**About this exercise**
Search the records below for "- Allocating tools from 87 MCP tools...". Return that line and all remaining lines exactly.

+++++

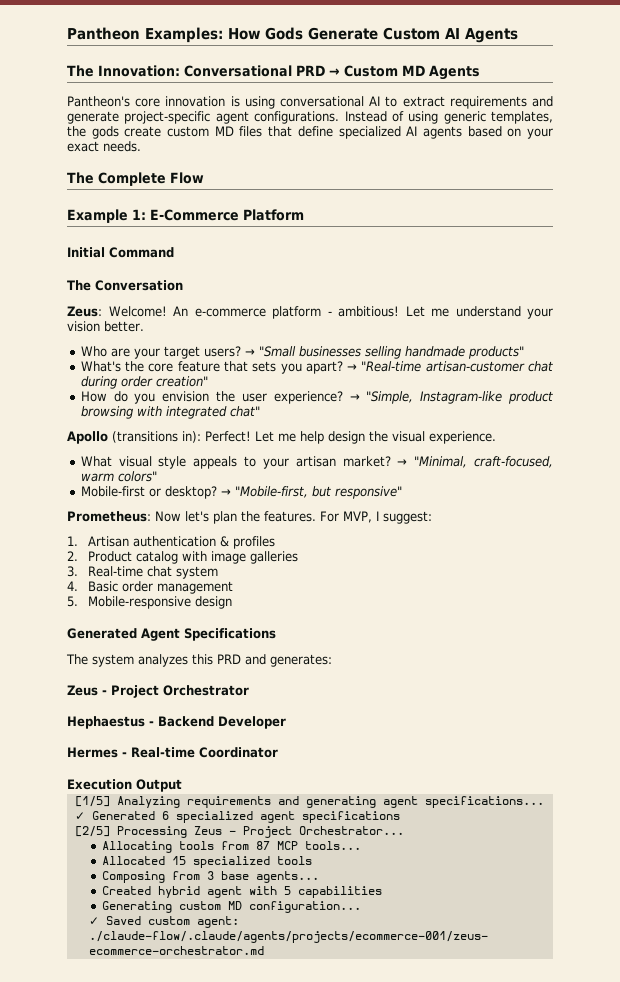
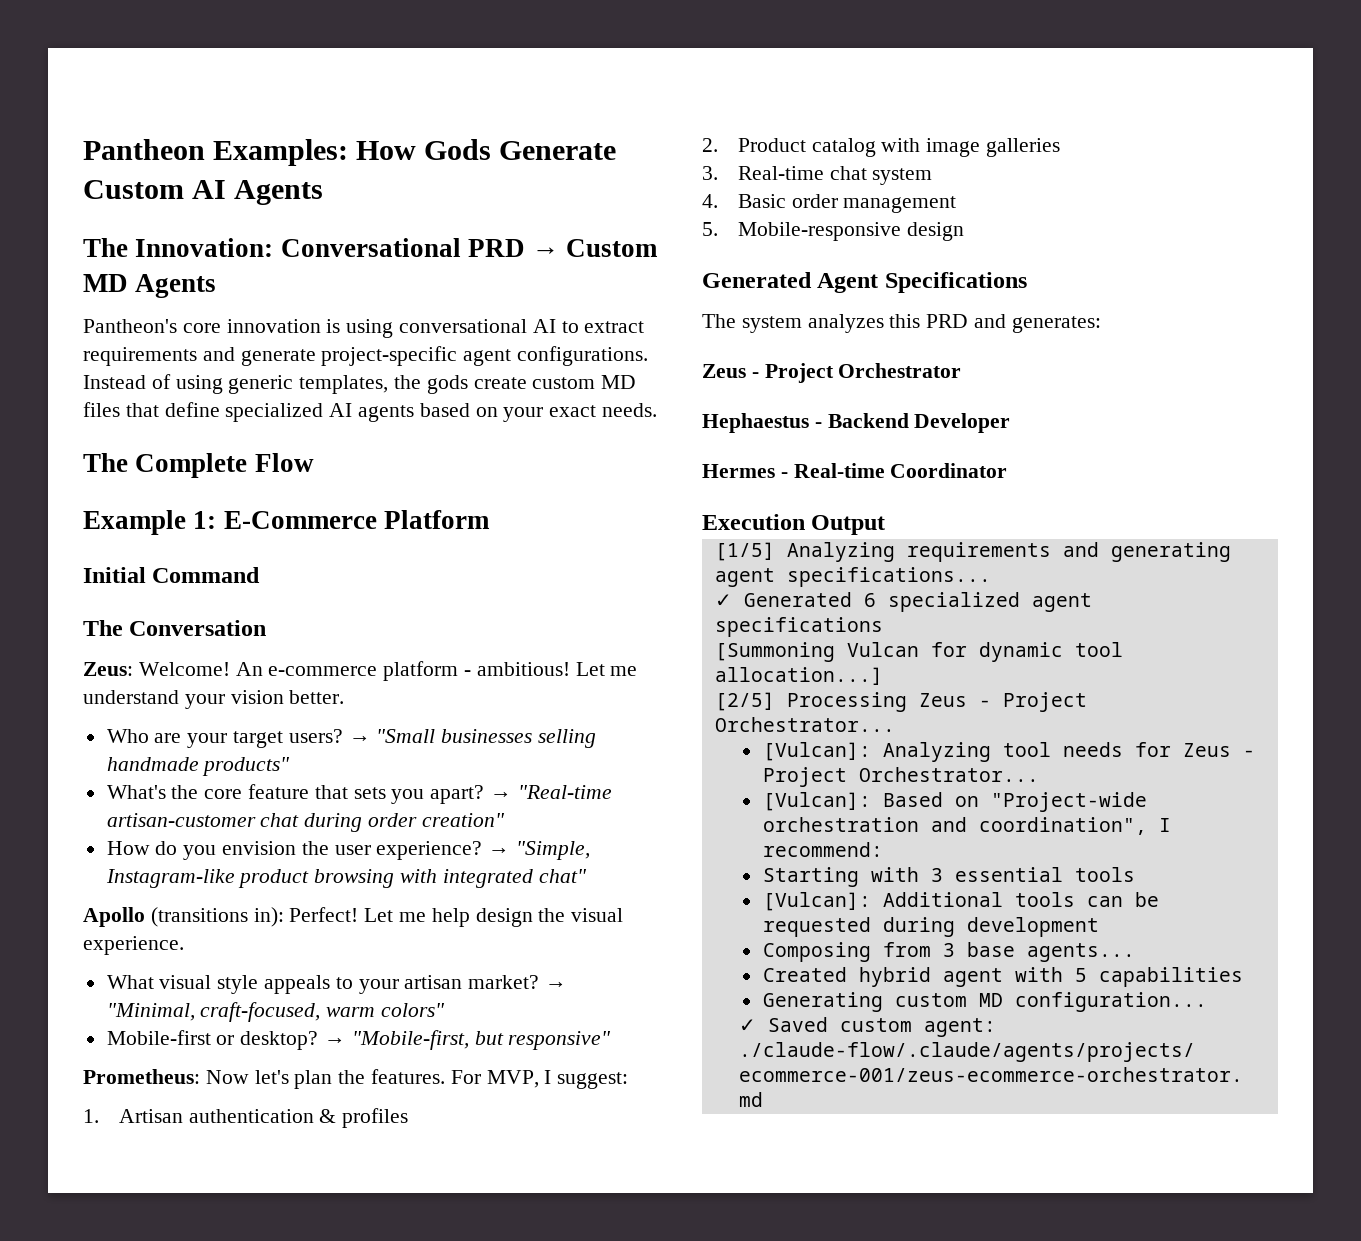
+ [Summoning Vulcan for dynamic tool allocation...]
- Allocating tools from 87 MCP tools...
- Allocated 15 specialized tools
+ [Vulcan]: Analyzing tool needs for Zeus - Project Orchestrator...
+ [Vulcan]: Based on "Project-wide orchestration and coordination", I recommend:
+ Starting with 3 essential tools
+ [Vulcan]: Additional tools can be requested during development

+++++

**Response to this exercise**
- Allocating tools from 87 MCP tools...
- Allocated 15 specialized tools
+ [Vulcan]: Analyzing tool needs for Zeus - Project Orchestrator...
+ [Vulcan]: Based on "Project-wide orchestration and coordination", I recommend:
+ Starting with 3 essential tools
+ [Vulcan]: Additional tools can be requested during development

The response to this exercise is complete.